笑顔と優しいエメラルド
とりあえず俺の家に来て休めと、船に乗せてもらってその場から移動した。
ゆっくりと船を漕ぎ出す。
「わしの名前はトーラムだ。豊かな喜びを与えてくださる神様にちなんだ名前でな。」
飲み水をぼくに手渡しながら、名前を教えてくれた。
「ありがとうございます。トーラムさん…」
「トーラムでいい。あんたは?」
「ぼくは、カズキと言います。」
「カズキ、聞きなれない言葉の響きだな。どんな意味を持っている?」
「ええと、カズは…いち、一つという意味の文字と、輝くという意味の文字がくっついています。」
「おお、とても良い名前だ。」
ぼくは素直には喜べなかった。一輝はイッキとも読めて、いじめの最中に無理矢理コーラなどの炭酸を一気飲みさせられたことがある。
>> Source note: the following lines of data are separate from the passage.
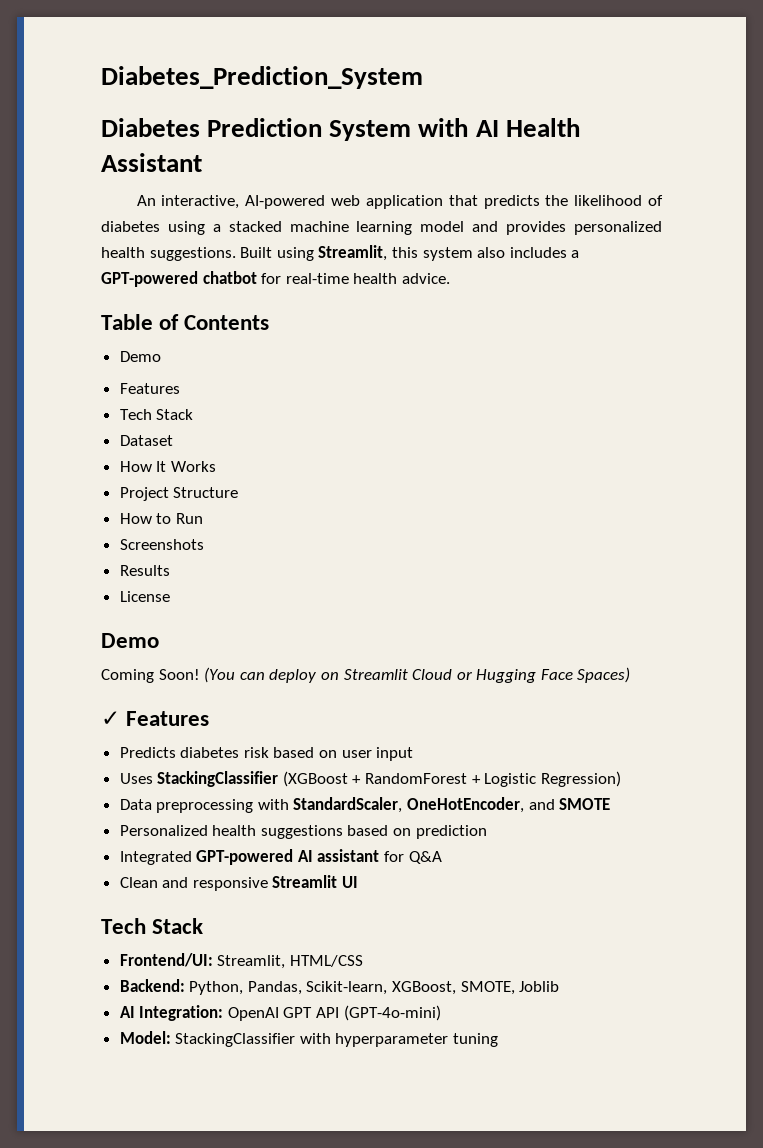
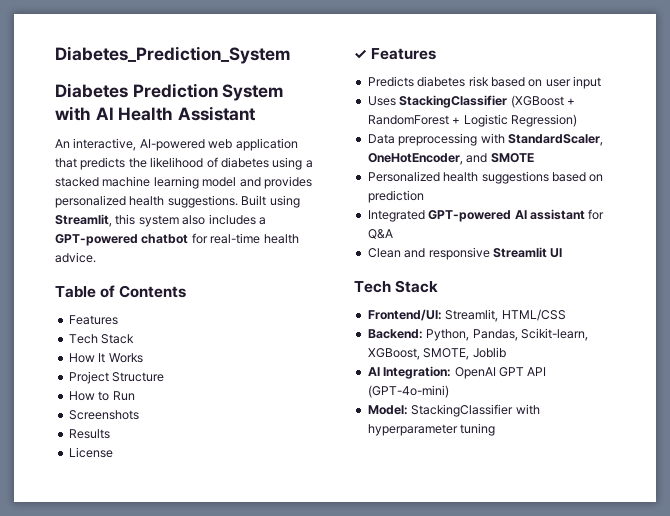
  Table of Contents
- Demo
- Dataset
  License
- Demo
- Coming Soon! (You can deploy on Streamlit Cloud or Hugging Face Spaces)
晴れない表情のぼくをじっと見ながら、トーラムは続けた。
「この国では、1はとても縁起が良い。神様と一体になる力や創造だとか、新たな始まりを示したりするよ。それがきらきらと輝いてるなんて、最高じゃないか。」
にか!っとトーラムは笑った。彼の笑顔に、少し気持ちが上を向く。
「ほれ、早く水飲みな。からからに干からびてるだろうから。」
「すみません、頂きます。」
エメラルドの宝石よりも少し淡く優しい緑色の海を、僕たちは進んでいく。